**INSTRUCTIONS FOR THE TASK**
Each entry is to be transcribed exactly, with nothing added or dropped.

**RECORDS**
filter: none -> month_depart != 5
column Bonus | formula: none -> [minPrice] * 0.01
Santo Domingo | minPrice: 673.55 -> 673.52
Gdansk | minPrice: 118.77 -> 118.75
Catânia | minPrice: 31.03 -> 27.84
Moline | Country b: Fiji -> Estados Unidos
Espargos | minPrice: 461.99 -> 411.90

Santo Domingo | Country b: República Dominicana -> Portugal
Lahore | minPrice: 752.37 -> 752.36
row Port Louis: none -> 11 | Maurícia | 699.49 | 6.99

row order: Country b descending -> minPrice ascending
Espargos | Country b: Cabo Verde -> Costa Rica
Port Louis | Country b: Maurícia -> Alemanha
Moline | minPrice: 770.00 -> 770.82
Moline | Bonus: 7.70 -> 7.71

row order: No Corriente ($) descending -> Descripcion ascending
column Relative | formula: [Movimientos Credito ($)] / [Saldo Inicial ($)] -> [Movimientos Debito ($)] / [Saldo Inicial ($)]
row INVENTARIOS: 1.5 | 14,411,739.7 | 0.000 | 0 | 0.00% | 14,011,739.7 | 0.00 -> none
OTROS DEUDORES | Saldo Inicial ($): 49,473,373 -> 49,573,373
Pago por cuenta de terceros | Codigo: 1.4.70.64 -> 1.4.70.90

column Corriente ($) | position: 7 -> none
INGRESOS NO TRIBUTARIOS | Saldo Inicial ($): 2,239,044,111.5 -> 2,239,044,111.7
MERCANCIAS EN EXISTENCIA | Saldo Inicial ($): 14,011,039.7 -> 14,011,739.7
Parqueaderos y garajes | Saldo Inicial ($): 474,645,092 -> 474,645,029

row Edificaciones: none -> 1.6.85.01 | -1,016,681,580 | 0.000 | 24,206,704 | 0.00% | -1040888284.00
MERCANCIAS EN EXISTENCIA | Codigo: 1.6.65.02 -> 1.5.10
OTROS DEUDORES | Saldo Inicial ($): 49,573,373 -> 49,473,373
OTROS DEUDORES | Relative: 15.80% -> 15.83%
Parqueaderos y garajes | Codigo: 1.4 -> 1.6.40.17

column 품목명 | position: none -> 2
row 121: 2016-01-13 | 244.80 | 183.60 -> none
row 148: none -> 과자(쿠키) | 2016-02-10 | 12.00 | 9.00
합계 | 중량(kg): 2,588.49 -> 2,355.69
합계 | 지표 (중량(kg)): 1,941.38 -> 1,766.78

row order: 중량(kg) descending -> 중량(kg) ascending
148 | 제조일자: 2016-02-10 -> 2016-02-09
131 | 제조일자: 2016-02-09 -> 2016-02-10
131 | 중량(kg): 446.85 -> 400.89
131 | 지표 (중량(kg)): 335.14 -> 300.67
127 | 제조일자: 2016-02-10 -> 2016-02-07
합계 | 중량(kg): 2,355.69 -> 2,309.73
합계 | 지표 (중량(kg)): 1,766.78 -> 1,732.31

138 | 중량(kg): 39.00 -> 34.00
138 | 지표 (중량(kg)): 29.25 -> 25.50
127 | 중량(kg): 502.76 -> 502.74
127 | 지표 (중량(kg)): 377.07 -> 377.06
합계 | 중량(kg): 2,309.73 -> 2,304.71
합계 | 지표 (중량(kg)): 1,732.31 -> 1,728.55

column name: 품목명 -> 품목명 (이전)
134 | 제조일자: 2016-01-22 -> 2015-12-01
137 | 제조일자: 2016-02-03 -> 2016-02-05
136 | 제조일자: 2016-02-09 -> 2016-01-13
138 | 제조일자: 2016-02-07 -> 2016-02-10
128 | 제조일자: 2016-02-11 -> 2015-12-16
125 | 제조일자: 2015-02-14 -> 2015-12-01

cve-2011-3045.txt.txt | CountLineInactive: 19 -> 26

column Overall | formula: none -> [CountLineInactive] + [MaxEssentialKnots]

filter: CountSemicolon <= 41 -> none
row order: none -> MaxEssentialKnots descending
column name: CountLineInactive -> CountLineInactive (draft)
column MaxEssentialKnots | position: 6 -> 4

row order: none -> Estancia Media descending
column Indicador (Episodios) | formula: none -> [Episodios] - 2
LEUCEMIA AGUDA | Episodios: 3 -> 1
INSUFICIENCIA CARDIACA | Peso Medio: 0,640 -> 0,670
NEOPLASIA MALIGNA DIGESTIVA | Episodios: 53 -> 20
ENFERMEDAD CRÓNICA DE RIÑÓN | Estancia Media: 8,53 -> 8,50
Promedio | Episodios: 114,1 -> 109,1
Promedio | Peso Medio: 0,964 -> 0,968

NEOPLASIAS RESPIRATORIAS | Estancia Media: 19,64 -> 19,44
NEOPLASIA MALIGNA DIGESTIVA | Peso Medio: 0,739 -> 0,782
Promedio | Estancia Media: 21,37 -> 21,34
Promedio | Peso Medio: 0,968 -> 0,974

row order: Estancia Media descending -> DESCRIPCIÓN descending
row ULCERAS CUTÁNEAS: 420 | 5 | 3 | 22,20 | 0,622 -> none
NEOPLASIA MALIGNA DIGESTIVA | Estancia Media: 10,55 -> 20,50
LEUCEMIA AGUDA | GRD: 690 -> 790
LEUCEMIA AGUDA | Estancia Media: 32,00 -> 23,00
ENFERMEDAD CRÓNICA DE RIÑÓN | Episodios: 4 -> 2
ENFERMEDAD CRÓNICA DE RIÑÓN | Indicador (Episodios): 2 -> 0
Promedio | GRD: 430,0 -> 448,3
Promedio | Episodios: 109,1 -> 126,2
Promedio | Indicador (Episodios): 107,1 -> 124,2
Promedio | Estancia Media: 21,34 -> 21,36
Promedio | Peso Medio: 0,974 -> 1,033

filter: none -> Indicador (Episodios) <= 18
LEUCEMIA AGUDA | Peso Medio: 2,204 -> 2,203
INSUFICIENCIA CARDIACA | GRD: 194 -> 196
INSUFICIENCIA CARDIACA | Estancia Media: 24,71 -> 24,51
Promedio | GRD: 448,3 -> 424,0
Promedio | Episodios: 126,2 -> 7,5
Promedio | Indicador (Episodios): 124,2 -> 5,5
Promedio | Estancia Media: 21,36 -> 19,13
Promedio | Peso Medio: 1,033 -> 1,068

**REPLY TO THE EXERCISE**
filter: none -> month_depart != 5
column Bonus | formula: none -> [minPrice] * 0.01
Santo Domingo | minPrice: 673.55 -> 673.52
Gdansk | minPrice: 118.77 -> 118.75
Catânia | minPrice: 31.03 -> 27.84
Moline | Country b: Fiji -> Estados Unidos
Espargos | minPrice: 461.99 -> 411.90

Santo Domingo | Country b: República Dominicana -> Portugal
Lahore | minPrice: 752.37 -> 752.36
row Port Louis: none -> 11 | Maurícia | 699.49 | 6.99

row order: Country b descending -> minPrice ascending
Espargos | Country b: Cabo Verde -> Costa Rica
Port Louis | Country b: Maurícia -> Alemanha
Moline | minPrice: 770.00 -> 770.82
Moline | Bonus: 7.70 -> 7.71

row order: No Corriente ($) descending -> Descripcion ascending
column Relative | formula: [Movimientos Credito ($)] / [Saldo Inicial ($)] -> [Movimientos Debito ($)] / [Saldo Inicial ($)]
row INVENTARIOS: 1.5 | 14,411,739.7 | 0.000 | 0 | 0.00% | 14,011,739.7 | 0.00 -> none
OTROS DEUDORES | Saldo Inicial ($): 49,473,373 -> 49,573,373
Pago por cuenta de terceros | Codigo: 1.4.70.64 -> 1.4.70.90

column Corriente ($) | position: 7 -> none
INGRESOS NO TRIBUTARIOS | Saldo Inicial ($): 2,239,044,111.5 -> 2,239,044,111.7
MERCANCIAS EN EXISTENCIA | Saldo Inicial ($): 14,011,039.7 -> 14,011,739.7
Parqueaderos y garajes | Saldo Inicial ($): 474,645,092 -> 474,645,029

row Edificaciones: none -> 1.6.85.01 | -1,016,681,580 | 0.000 | 24,206,704 | 0.00% | -1040888284.00
MERCANCIAS EN EXISTENCIA | Codigo: 1.6.65.02 -> 1.5.10
OTROS DEUDORES | Saldo Inicial ($): 49,573,373 -> 49,473,373
OTROS DEUDORES | Relative: 15.80% -> 15.83%
Parqueaderos y garajes | Codigo: 1.4 -> 1.6.40.17

column 품목명 | position: none -> 2
row 121: 2016-01-13 | 244.80 | 183.60 -> none
row 148: none -> 과자(쿠키) | 2016-02-10 | 12.00 | 9.00
합계 | 중량(kg): 2,588.49 -> 2,355.69
합계 | 지표 (중량(kg)): 1,941.38 -> 1,766.78

row order: 중량(kg) descending -> 중량(kg) ascending
148 | 제조일자: 2016-02-10 -> 2016-02-09
131 | 제조일자: 2016-02-09 -> 2016-02-10
131 | 중량(kg): 446.85 -> 400.89
131 | 지표 (중량(kg)): 335.14 -> 300.67
127 | 제조일자: 2016-02-10 -> 2016-02-07
합계 | 중량(kg): 2,355.69 -> 2,309.73
합계 | 지표 (중량(kg)): 1,766.78 -> 1,732.31

138 | 중량(kg): 39.00 -> 34.00
138 | 지표 (중량(kg)): 29.25 -> 25.50
127 | 중량(kg): 502.76 -> 502.74
127 | 지표 (중량(kg)): 377.07 -> 377.06
합계 | 중량(kg): 2,309.73 -> 2,304.71
합계 | 지표 (중량(kg)): 1,732.31 -> 1,728.55

column name: 품목명 -> 품목명 (이전)
134 | 제조일자: 2016-01-22 -> 2015-12-01
137 | 제조일자: 2016-02-03 -> 2016-02-05
136 | 제조일자: 2016-02-09 -> 2016-01-13
138 | 제조일자: 2016-02-07 -> 2016-02-10
128 | 제조일자: 2016-02-11 -> 2015-12-16
125 | 제조일자: 2015-02-14 -> 2015-12-01

cve-2011-3045.txt.txt | CountLineInactive: 19 -> 26

column Overall | formula: none -> [CountLineInactive] + [MaxEssentialKnots]

filter: CountSemicolon <= 41 -> none
row order: none -> MaxEssentialKnots descending
column name: CountLineInactive -> CountLineInactive (draft)
column MaxEssentialKnots | position: 6 -> 4

row order: none -> Estancia Media descending
column Indicador (Episodios) | formula: none -> [Episodios] - 2
LEUCEMIA AGUDA | Episodios: 3 -> 1
INSUFICIENCIA CARDIACA | Peso Medio: 0,640 -> 0,670
NEOPLASIA MALIGNA DIGESTIVA | Episodios: 53 -> 20
ENFERMEDAD CRÓNICA DE RIÑÓN | Estancia Media: 8,53 -> 8,50
Promedio | Episodios: 114,1 -> 109,1
Promedio | Peso Medio: 0,964 -> 0,968

NEOPLASIAS RESPIRATORIAS | Estancia Media: 19,64 -> 19,44
NEOPLASIA MALIGNA DIGESTIVA | Peso Medio: 0,739 -> 0,782
Promedio | Estancia Media: 21,37 -> 21,34
Promedio | Peso Medio: 0,968 -> 0,974

row order: Estancia Media descending -> DESCRIPCIÓN descending
row ULCERAS CUTÁNEAS: 420 | 5 | 3 | 22,20 | 0,622 -> none
NEOPLASIA MALIGNA DIGESTIVA | Estancia Media: 10,55 -> 20,50
LEUCEMIA AGUDA | GRD: 690 -> 790
LEUCEMIA AGUDA | Estancia Media: 32,00 -> 23,00
ENFERMEDAD CRÓNICA DE RIÑÓN | Episodios: 4 -> 2
ENFERMEDAD CRÓNICA DE RIÑÓN | Indicador (Episodios): 2 -> 0
Promedio | GRD: 430,0 -> 448,3
Promedio | Episodios: 109,1 -> 126,2
Promedio | Indicador (Episodios): 107,1 -> 124,2
Promedio | Estancia Media: 21,34 -> 21,36
Promedio | Peso Medio: 0,974 -> 1,033

filter: none -> Indicador (Episodios) <= 18
LEUCEMIA AGUDA | Peso Medio: 2,204 -> 2,203
INSUFICIENCIA CARDIACA | GRD: 194 -> 196
INSUFICIENCIA CARDIACA | Estancia Media: 24,71 -> 24,51
Promedio | GRD: 448,3 -> 424,0
Promedio | Episodios: 126,2 -> 7,5
Promedio | Indicador (Episodios): 124,2 -> 5,5
Promedio | Estancia Media: 21,36 -> 19,13
Promedio | Peso Medio: 1,033 -> 1,068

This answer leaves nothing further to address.